Change listing data:
----
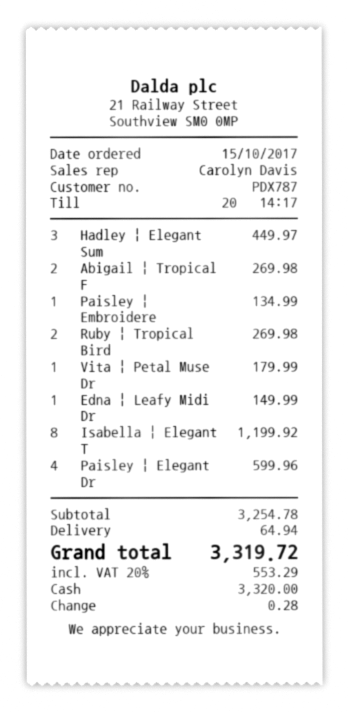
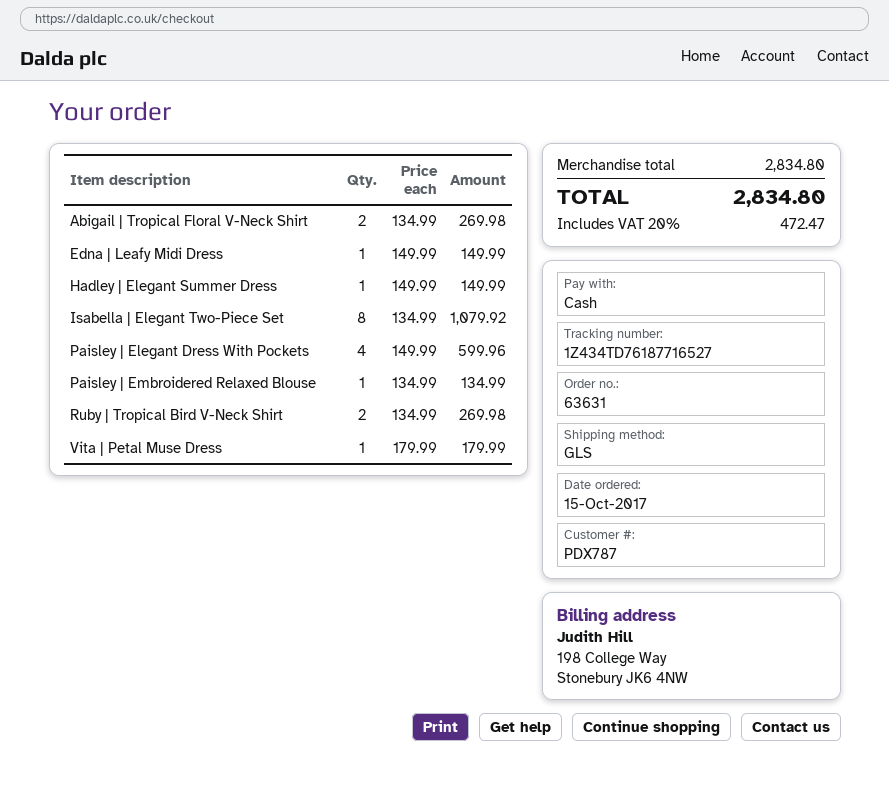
Hadley | Elegant Sum: 3 for 449.97 -> 1 for 149.99
Isabella | Elegant T: 8 for 1199.92 -> 8 for 1079.92
subtotal: 3254.78 -> 2834.80
shipping: 64.94 -> none
tax: 20% = 553.29 -> 20% = 472.47
total: 3319.72 -> 2834.80

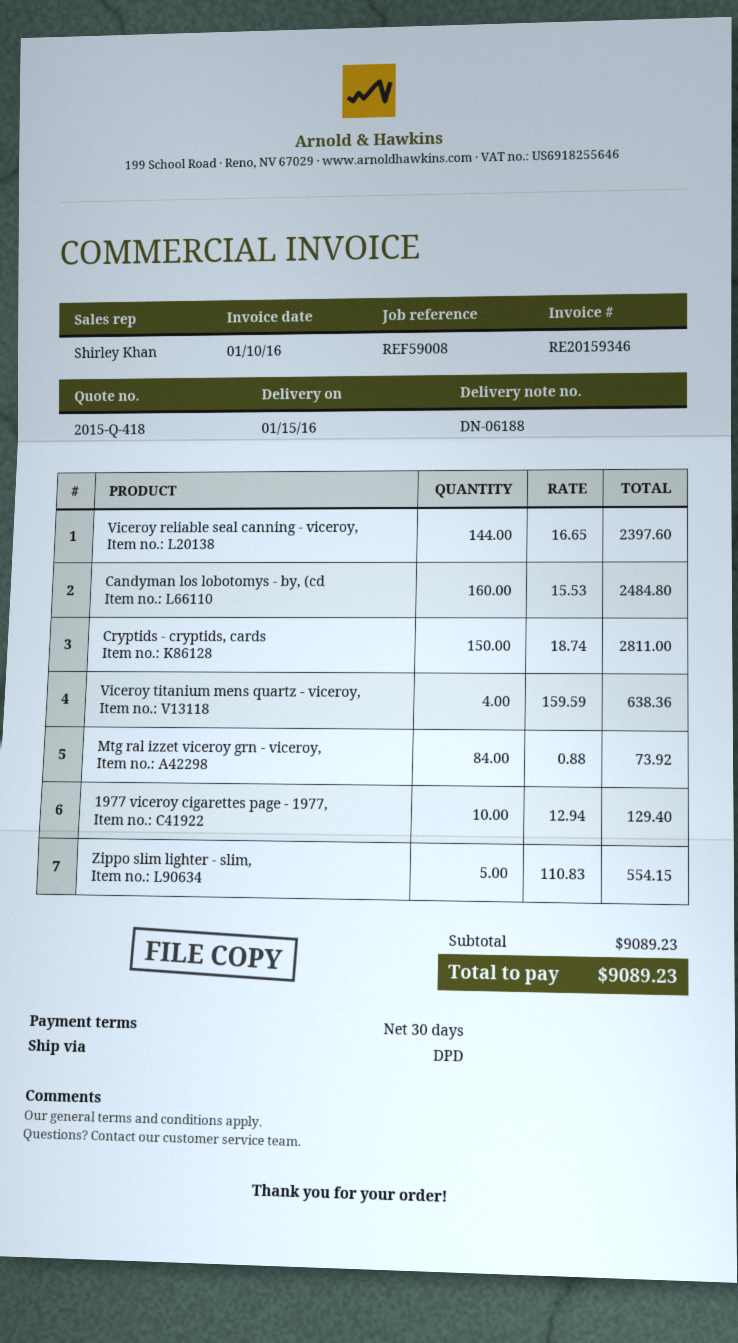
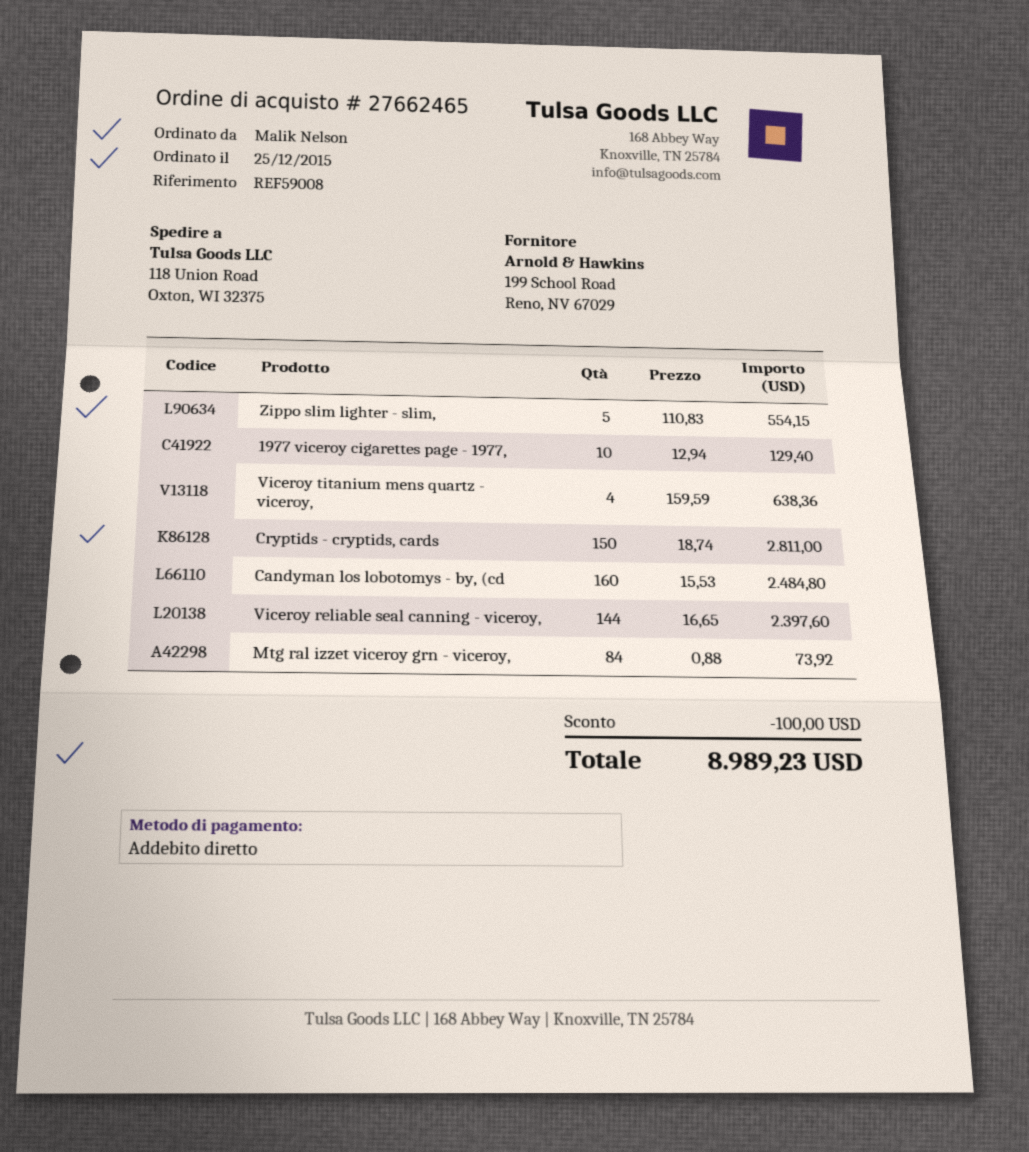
discount: none -> 100.00
total: 9089.23 -> 8989.23

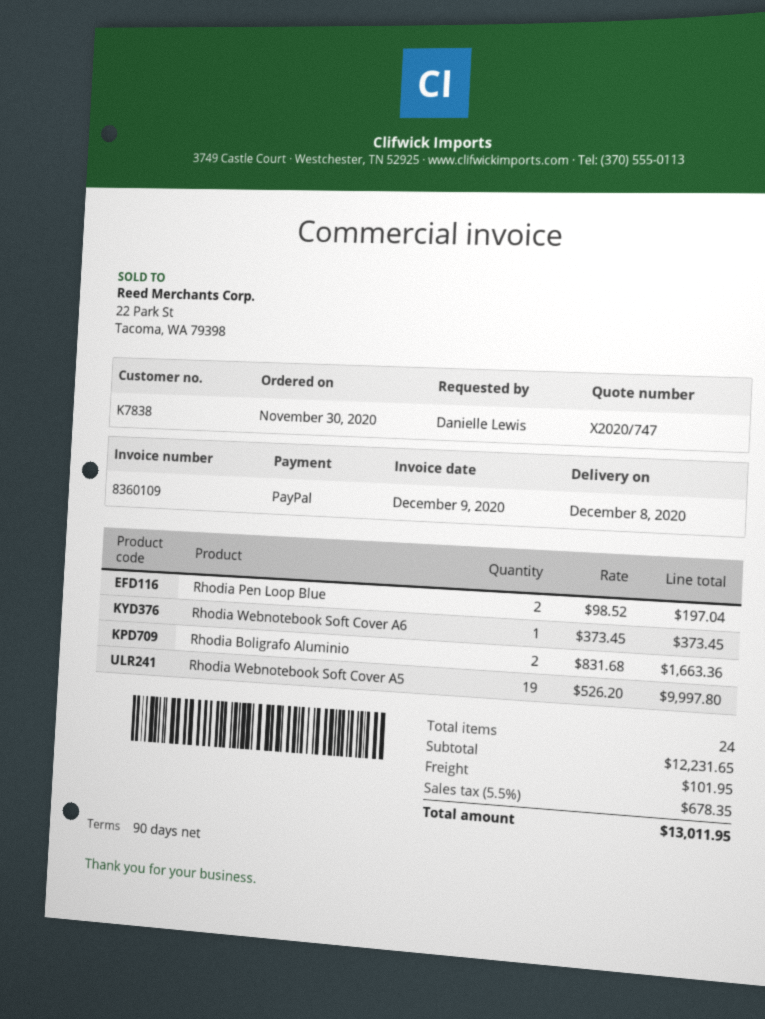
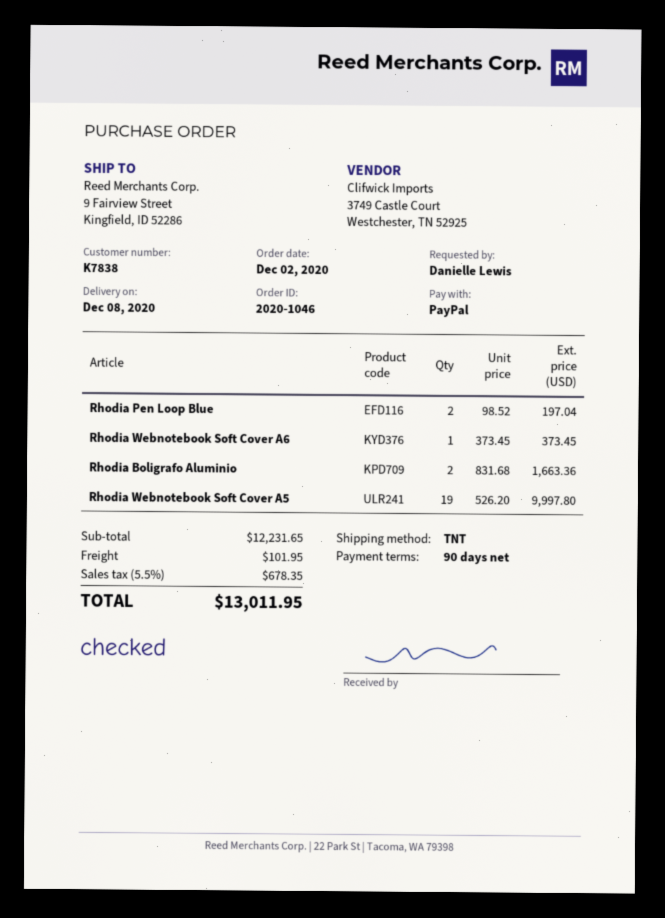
order date: 2020-11-30 -> 2020-12-02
----
Instructions for the task:
The expected output is an exact retyping of the lines from the line with "subtotal: 3254.78 -> 2834.80" through the last line of the data, with both ends kept and the pictures dropped.

Your solution:
subtotal: 3254.78 -> 2834.80
shipping: 64.94 -> none
tax: 20% = 553.29 -> 20% = 472.47
total: 3319.72 -> 2834.80

discount: none -> 100.00
total: 9089.23 -> 8989.23

order date: 2020-11-30 -> 2020-12-02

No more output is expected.